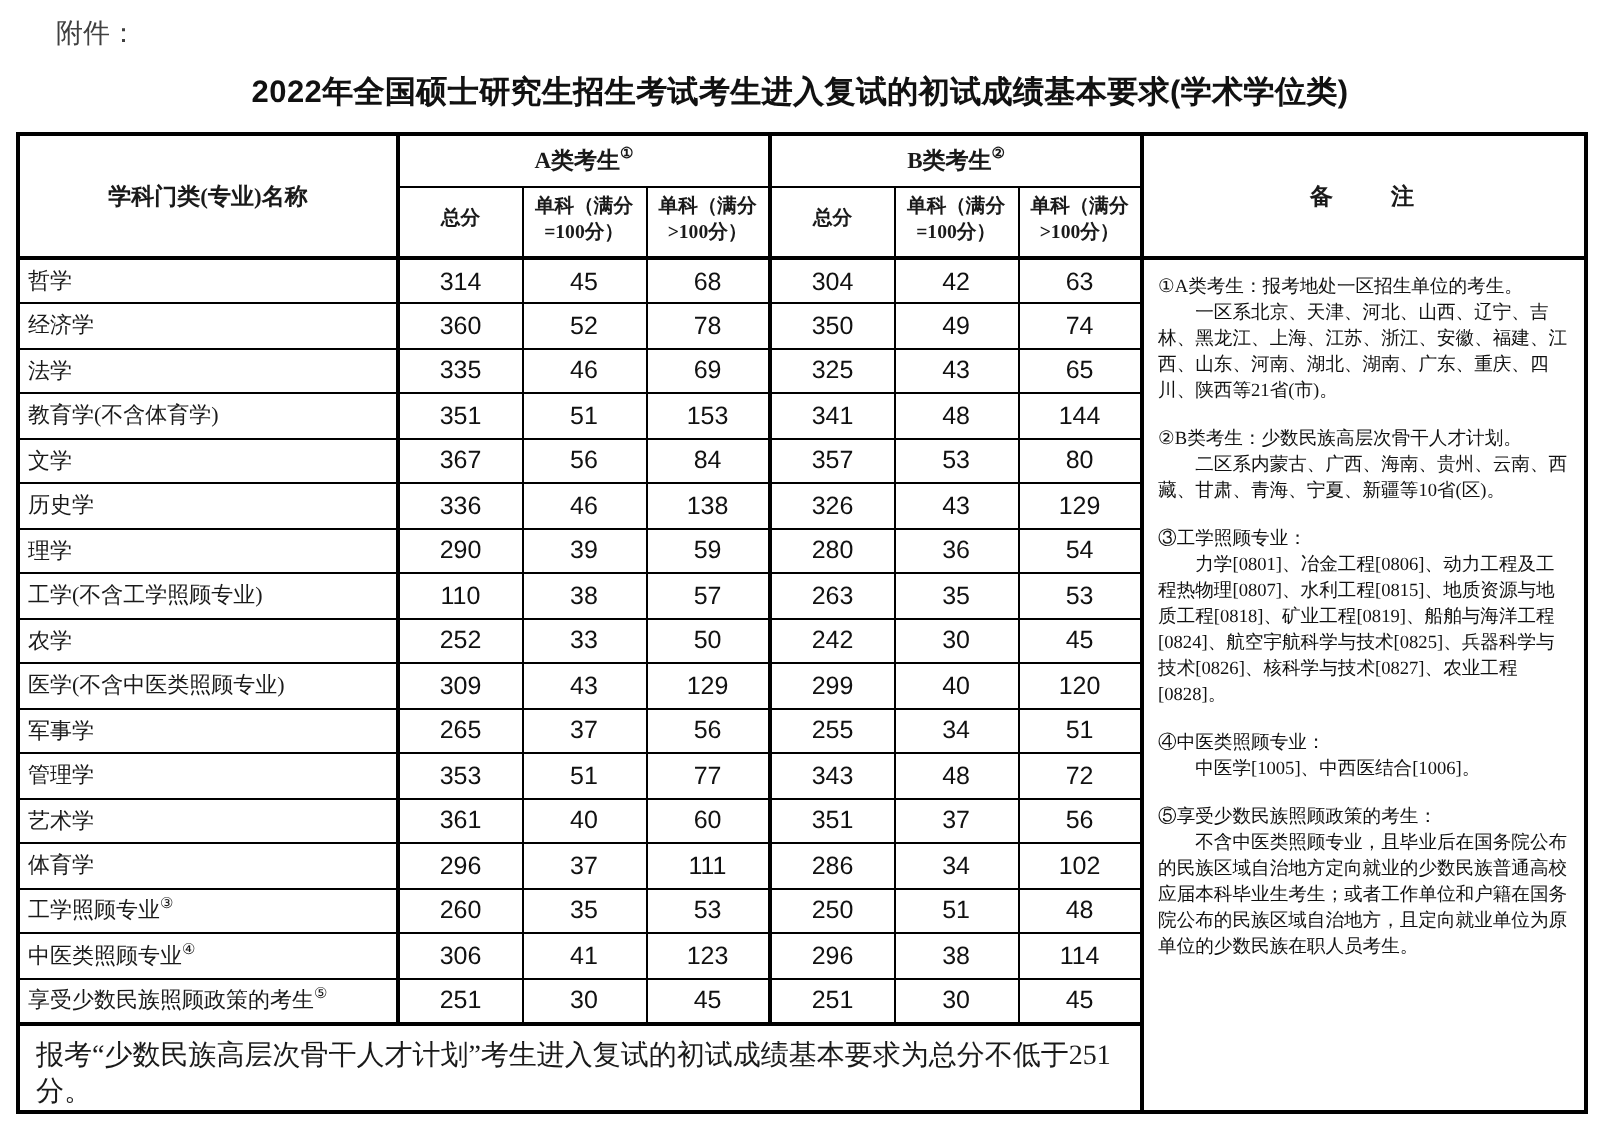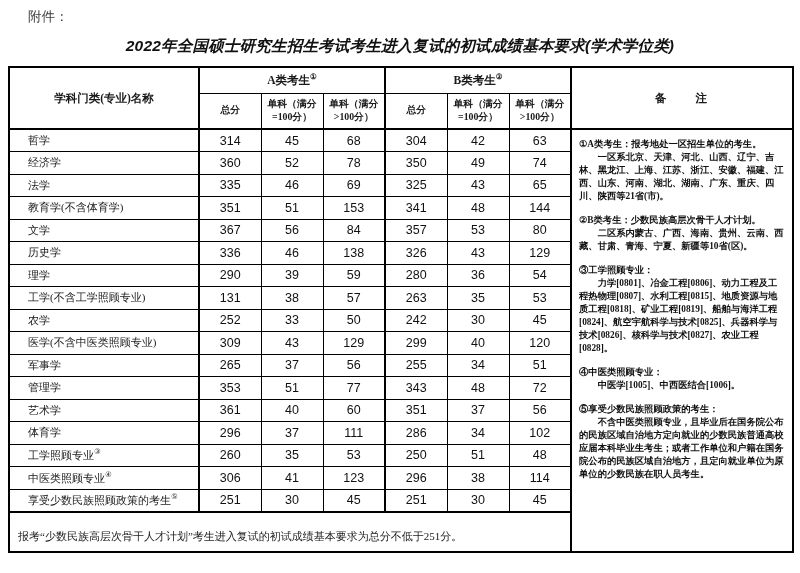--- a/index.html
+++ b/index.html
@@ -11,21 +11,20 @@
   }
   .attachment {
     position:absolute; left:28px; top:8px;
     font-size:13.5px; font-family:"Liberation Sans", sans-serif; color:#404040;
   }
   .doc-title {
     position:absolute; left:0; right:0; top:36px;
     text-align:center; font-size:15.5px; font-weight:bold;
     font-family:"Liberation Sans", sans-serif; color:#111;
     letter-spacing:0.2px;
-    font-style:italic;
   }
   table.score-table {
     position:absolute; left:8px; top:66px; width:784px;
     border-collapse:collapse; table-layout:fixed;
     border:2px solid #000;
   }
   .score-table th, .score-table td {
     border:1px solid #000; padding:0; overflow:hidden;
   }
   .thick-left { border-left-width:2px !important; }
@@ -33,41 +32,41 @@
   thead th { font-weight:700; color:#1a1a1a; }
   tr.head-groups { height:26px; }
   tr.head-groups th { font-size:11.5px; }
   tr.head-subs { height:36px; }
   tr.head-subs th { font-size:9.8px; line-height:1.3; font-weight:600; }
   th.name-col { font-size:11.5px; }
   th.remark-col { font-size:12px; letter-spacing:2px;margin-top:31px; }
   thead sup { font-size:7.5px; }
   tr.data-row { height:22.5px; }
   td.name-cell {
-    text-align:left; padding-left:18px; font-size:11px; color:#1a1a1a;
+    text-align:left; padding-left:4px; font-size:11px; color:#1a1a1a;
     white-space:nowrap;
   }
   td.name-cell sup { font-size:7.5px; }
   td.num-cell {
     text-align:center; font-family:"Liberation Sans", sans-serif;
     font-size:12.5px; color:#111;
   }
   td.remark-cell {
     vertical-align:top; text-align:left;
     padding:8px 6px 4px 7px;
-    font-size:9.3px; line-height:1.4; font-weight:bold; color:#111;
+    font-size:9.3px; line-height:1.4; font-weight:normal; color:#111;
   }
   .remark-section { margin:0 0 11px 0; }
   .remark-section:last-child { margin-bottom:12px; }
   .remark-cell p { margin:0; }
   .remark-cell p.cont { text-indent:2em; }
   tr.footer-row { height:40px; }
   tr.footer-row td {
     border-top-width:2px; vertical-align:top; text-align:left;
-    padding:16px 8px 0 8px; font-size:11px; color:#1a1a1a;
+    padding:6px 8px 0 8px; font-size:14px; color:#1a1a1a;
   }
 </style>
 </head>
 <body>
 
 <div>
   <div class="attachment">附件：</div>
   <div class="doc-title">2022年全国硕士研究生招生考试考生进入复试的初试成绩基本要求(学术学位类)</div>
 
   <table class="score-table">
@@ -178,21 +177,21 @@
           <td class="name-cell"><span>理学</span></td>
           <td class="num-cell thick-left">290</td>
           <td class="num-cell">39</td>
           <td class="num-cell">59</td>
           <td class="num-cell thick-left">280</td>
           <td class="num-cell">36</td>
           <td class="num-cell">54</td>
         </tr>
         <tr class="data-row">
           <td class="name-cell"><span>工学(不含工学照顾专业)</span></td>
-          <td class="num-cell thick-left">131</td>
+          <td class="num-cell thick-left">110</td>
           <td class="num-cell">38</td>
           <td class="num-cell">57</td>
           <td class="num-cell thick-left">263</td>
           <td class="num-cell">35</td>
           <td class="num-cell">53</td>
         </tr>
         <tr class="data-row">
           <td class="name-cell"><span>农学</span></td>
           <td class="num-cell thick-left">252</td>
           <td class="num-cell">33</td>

> WORK TO COMPLETE:
Extract the text of all the records above verbatim, excluding pictures.

> ANSWER:
--- a/index.html
+++ b/index.html
@@ -11,21 +11,20 @@
   }
   .attachment {
     position:absolute; left:28px; top:8px;
     font-size:13.5px; font-family:"Liberation Sans", sans-serif; color:#404040;
   }
   .doc-title {
     position:absolute; left:0; right:0; top:36px;
     text-align:center; font-size:15.5px; font-weight:bold;
     font-family:"Liberation Sans", sans-serif; color:#111;
     letter-spacing:0.2px;
-    font-style:italic;
   }
   table.score-table {
     position:absolute; left:8px; top:66px; width:784px;
     border-collapse:collapse; table-layout:fixed;
     border:2px solid #000;
   }
   .score-table th, .score-table td {
     border:1px solid #000; padding:0; overflow:hidden;
   }
   .thick-left { border-left-width:2px !important; }
@@ -33,41 +32,41 @@
   thead th { font-weight:700; color:#1a1a1a; }
   tr.head-groups { height:26px; }
   tr.head-groups th { font-size:11.5px; }
   tr.head-subs { height:36px; }
   tr.head-subs th { font-size:9.8px; line-height:1.3; font-weight:600; }
   th.name-col { font-size:11.5px; }
   th.remark-col { font-size:12px; letter-spacing:2px;margin-top:31px; }
   thead sup { font-size:7.5px; }
   tr.data-row { height:22.5px; }
   td.name-cell {
-    text-align:left; padding-left:18px; font-size:11px; color:#1a1a1a;
+    text-align:left; padding-left:4px; font-size:11px; color:#1a1a1a;
     white-space:nowrap;
   }
   td.name-cell sup { font-size:7.5px; }
   td.num-cell {
     text-align:center; font-family:"Liberation Sans", sans-serif;
     font-size:12.5px; color:#111;
   }
   td.remark-cell {
     vertical-align:top; text-align:left;
     padding:8px 6px 4px 7px;
-    font-size:9.3px; line-height:1.4; font-weight:bold; color:#111;
+    font-size:9.3px; line-height:1.4; font-weight:normal; color:#111;
   }
   .remark-section { margin:0 0 11px 0; }
   .remark-section:last-child { margin-bottom:12px; }
   .remark-cell p { margin:0; }
   .remark-cell p.cont { text-indent:2em; }
   tr.footer-row { height:40px; }
   tr.footer-row td {
     border-top-width:2px; vertical-align:top; text-align:left;
-    padding:16px 8px 0 8px; font-size:11px; color:#1a1a1a;
+    padding:6px 8px 0 8px; font-size:14px; color:#1a1a1a;
   }
 </style>
 </head>
 <body>
 
 <div>
   <div class="attachment">附件：</div>
   <div class="doc-title">2022年全国硕士研究生招生考试考生进入复试的初试成绩基本要求(学术学位类)</div>
 
   <table class="score-table">
@@ -178,21 +177,21 @@
           <td class="name-cell"><span>理学</span></td>
           <td class="num-cell thick-left">290</td>
           <td class="num-cell">39</td>
           <td class="num-cell">59</td>
           <td class="num-cell thick-left">280</td>
           <td class="num-cell">36</td>
           <td class="num-cell">54</td>
         </tr>
         <tr class="data-row">
           <td class="name-cell"><span>工学(不含工学照顾专业)</span></td>
-          <td class="num-cell thick-left">131</td>
+          <td class="num-cell thick-left">110</td>
           <td class="num-cell">38</td>
           <td class="num-cell">57</td>
           <td class="num-cell thick-left">263</td>
           <td class="num-cell">35</td>
           <td class="num-cell">53</td>
         </tr>
         <tr class="data-row">
           <td class="name-cell"><span>农学</span></td>
           <td class="num-cell thick-left">252</td>
           <td class="num-cell">33</td>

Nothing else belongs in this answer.